What you should do: The records follow. Filter them to the lines that hold "virtual".

Information:
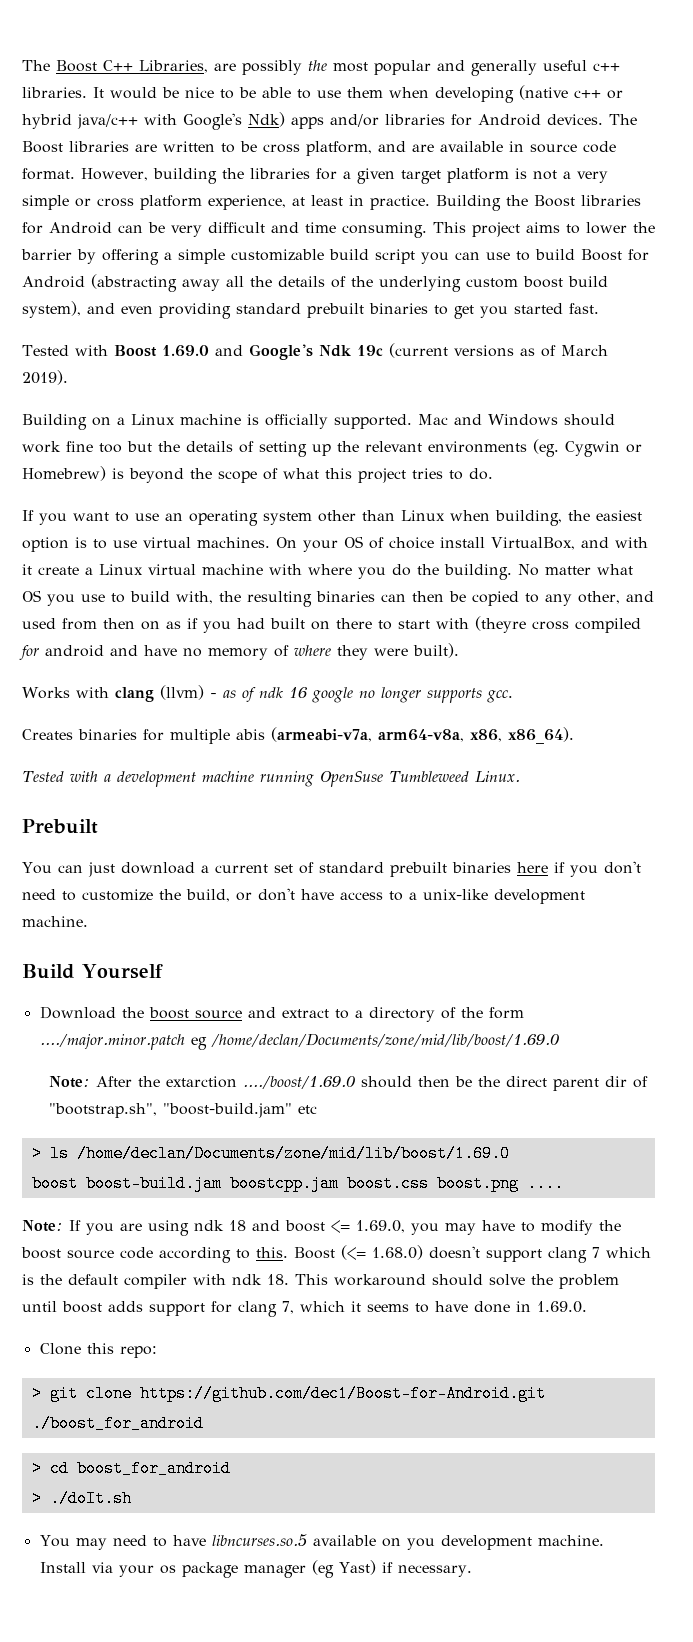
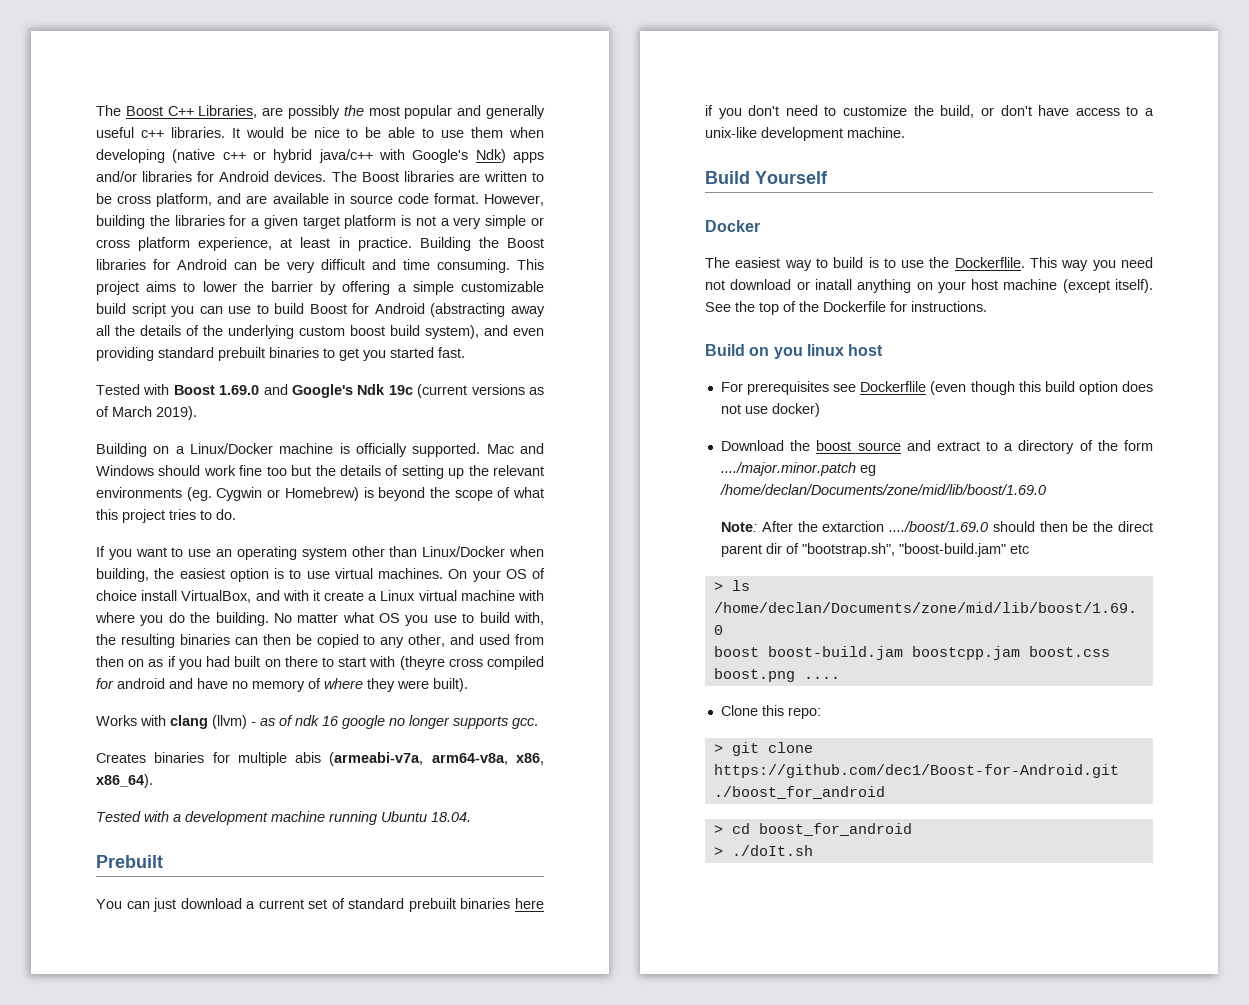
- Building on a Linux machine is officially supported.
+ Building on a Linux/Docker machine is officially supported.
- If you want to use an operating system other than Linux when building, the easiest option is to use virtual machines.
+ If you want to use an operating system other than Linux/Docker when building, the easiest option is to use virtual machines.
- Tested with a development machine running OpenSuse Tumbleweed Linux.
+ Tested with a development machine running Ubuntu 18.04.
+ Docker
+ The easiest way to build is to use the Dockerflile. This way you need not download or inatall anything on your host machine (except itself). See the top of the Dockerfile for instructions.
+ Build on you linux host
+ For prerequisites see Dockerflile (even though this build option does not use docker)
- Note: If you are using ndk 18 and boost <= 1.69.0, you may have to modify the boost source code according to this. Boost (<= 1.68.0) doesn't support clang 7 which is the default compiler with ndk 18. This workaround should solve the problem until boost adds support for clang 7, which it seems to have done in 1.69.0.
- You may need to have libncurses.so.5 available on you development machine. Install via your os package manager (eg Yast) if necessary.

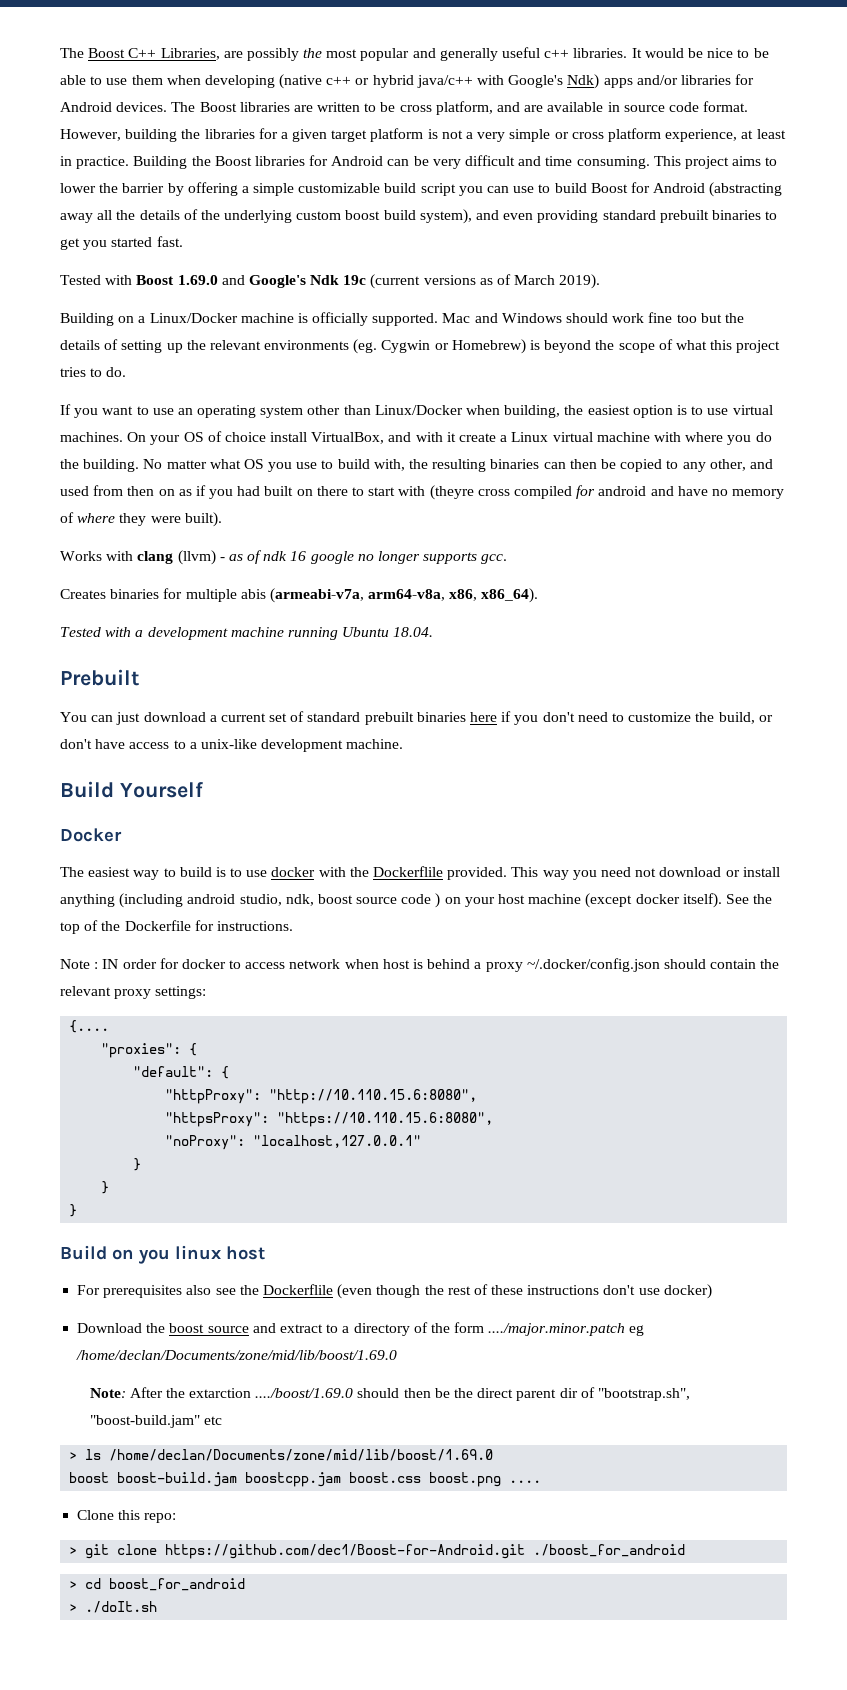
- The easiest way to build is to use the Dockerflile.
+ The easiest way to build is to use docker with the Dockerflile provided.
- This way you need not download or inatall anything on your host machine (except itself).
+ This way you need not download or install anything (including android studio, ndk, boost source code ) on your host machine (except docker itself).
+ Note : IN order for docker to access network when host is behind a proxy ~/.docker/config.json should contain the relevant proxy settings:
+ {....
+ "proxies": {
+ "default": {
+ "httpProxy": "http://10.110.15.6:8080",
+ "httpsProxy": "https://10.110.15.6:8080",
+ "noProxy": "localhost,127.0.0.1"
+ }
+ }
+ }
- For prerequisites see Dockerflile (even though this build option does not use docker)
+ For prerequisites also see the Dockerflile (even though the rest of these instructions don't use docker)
--
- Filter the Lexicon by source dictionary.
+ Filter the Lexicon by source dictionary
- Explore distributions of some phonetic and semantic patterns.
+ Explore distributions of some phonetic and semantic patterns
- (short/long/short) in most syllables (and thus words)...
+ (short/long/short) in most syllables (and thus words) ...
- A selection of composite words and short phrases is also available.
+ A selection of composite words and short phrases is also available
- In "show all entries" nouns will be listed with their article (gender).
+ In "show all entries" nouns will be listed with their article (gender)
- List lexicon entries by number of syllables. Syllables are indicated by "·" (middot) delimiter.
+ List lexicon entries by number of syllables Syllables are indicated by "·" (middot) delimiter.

Answer space:
- If you want to use an operating system other than Linux when building, the easiest option is to use virtual machines.
+ If you want to use an operating system other than Linux/Docker when building, the easiest option is to use virtual machines.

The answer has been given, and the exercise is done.